Re: [HACKERS] Custom compression methods

From: Robert Haas <robertmhaas(at)gmail(dot)com>
To: Justin Pryzby <pryzby(at)telsasoft(dot)com>
Cc: Dilip Kumar <dilipbalaut(at)gmail(dot)com>, Tomas Vondra <tomas(dot)vondra(at)2ndquadrant(dot)com>, Alexander Korotkov <a(dot)korotkov(at)postgrespro(dot)ru>, David Steele <david(at)pgmasters(dot)net>, Ildus Kurbangaliev <i(dot)kurbangaliev(at)gmail(dot)com>, Dmitry Dolgov <9erthalion6(at)gmail(dot)com>, PostgreSQL Hackers <pgsql-hackers(at)lists(dot)postgresql(dot)org>
Subject: Re: [HACKERS] Custom compression methods
Date: 2021-02-02 20:37:19
Message-ID: CA+TgmoZzQWBEkoZEon=TXwJhwZGXPUW7ma4xxh9DaJoHB8CfWQ@mail.gmail.com
Views: Raw Message | Whole Thread | Download mbox | Resend email
Thread:
Lists: pgsql-hackers

Even more review comments, still looking mostly at 0001:

If there's a reason why parallel_schedule is arranging to run the
compression test in parallel with nothing else, the comment in that
file should explain the reason. If there isn't, it should be added to
a parallel group that doesn't have the maximum number of tests yet,
probably the last such group in the file.

serial_schedule should add the test in a position that roughly
corresponds to where it appears in parallel_schedule.

I believe it's relatively standard practice to put variable
declarations at the top of the file. compress_lz4.c and
compress_pglz.c instead put those declarations nearer to the point of
use.

compressamapi.c has an awful lot of #include directives for the code
it actually contains.

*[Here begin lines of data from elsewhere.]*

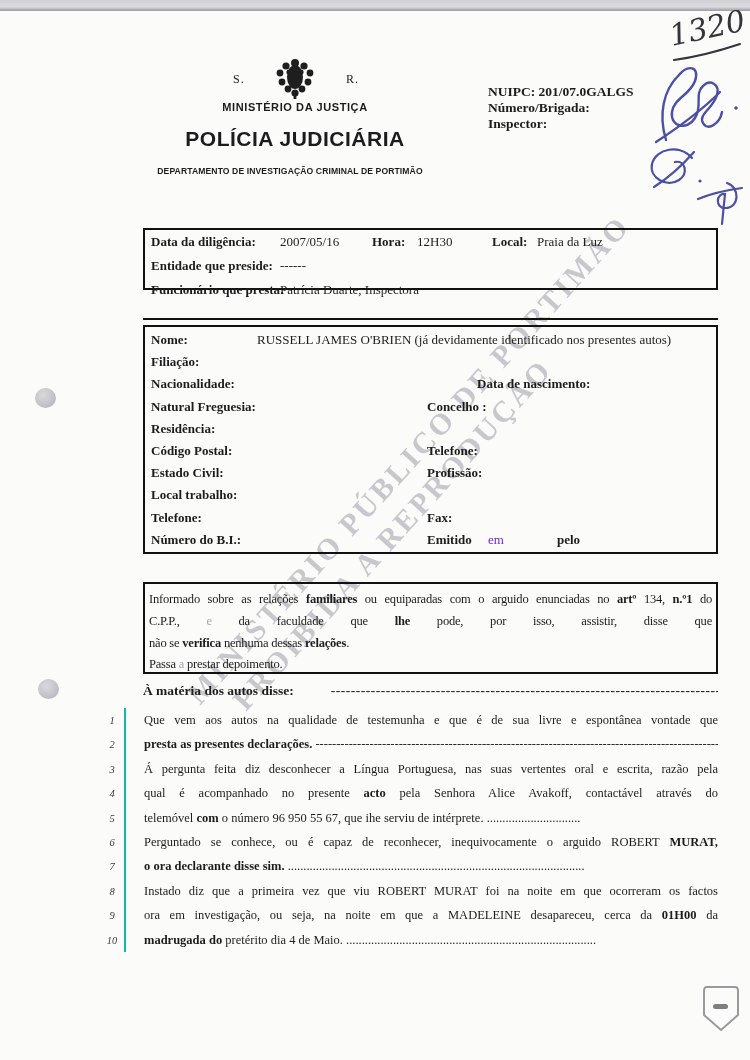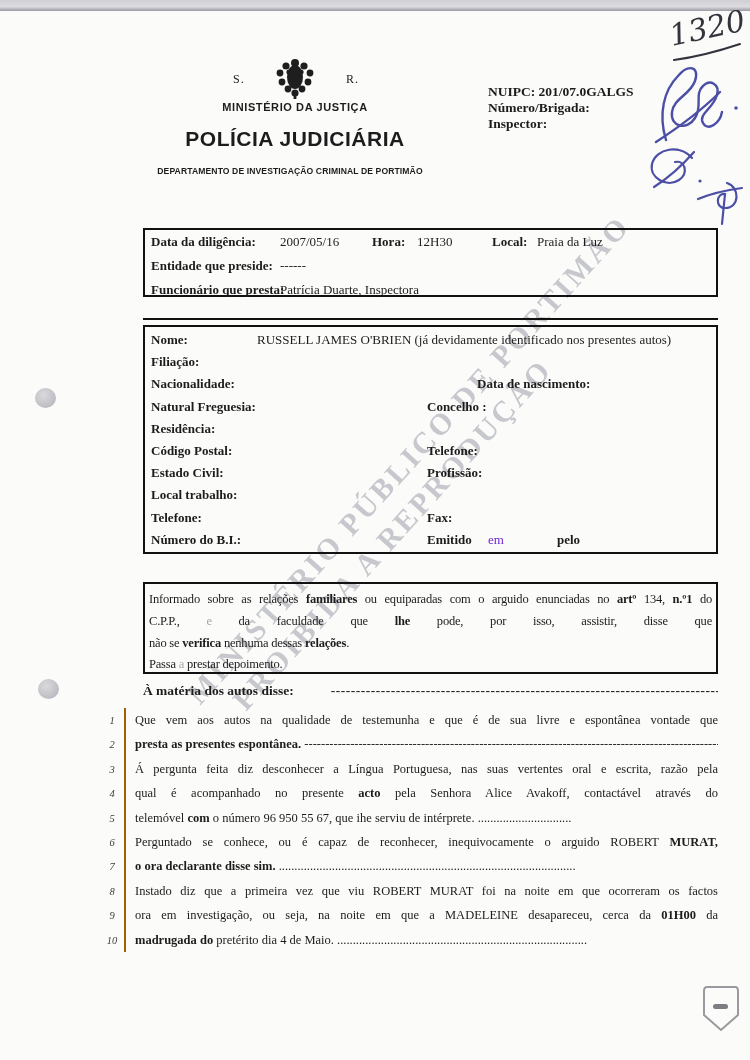"Data da diligência:" #meta-box { height: 69px -> 62px }
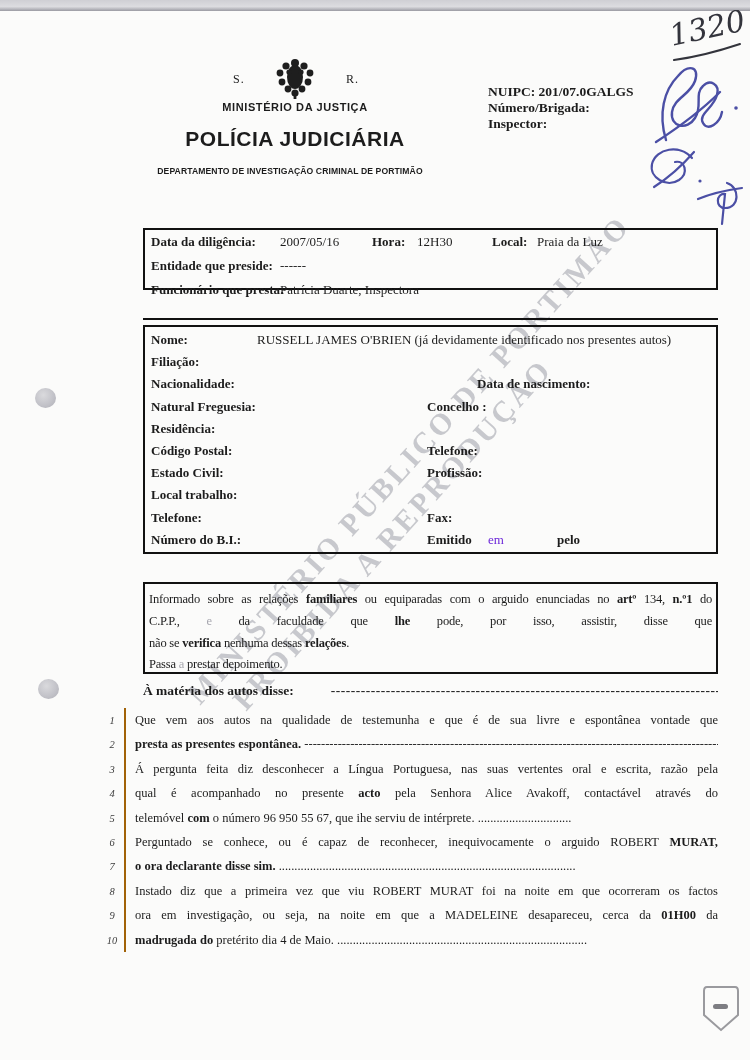"Que vem aos autos na" .dl .txt { border-left: 2px solid #a16207 -> 2px solid #14b8a6; padding-left: 9px -> 18px }
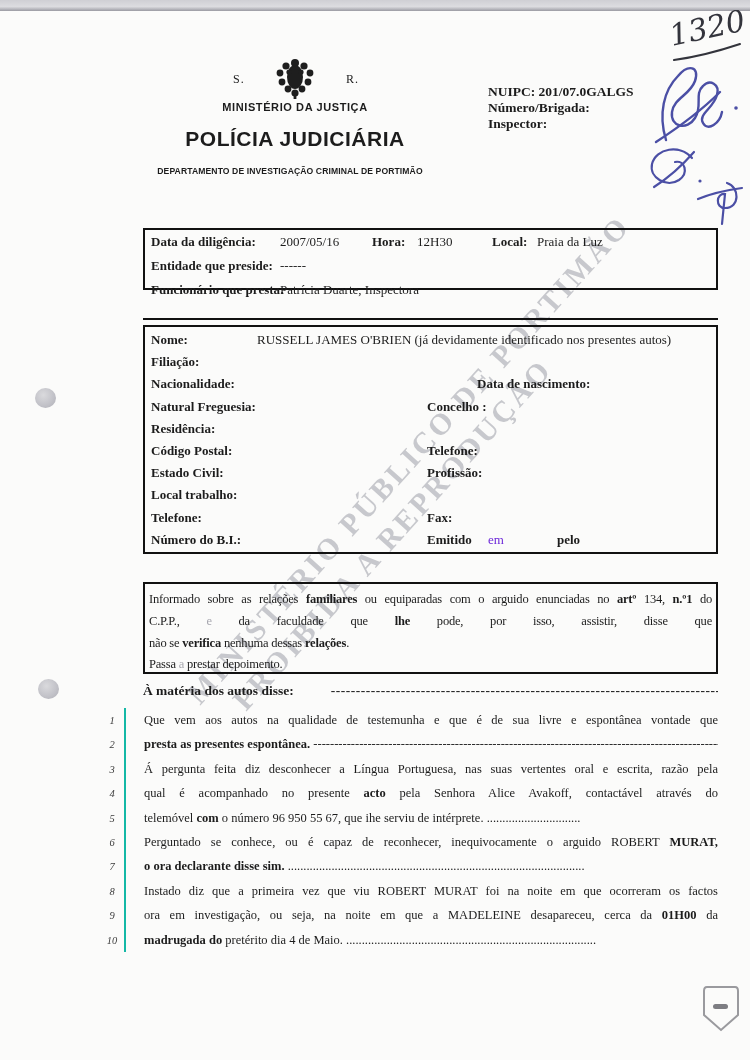"presta as presentes espontânea." span.b { text: espontânea -> declarações }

I believe that we should cut that down to what
is required by 0001, and other patches can add more later as required.
In fact, it's tempting to just get rid of this .c file altogether and
make the two functions it contains static inline functions in the
header, but I'm not 100% sure that's a good idea.

The copyright dates in a number of the file headers are out of date.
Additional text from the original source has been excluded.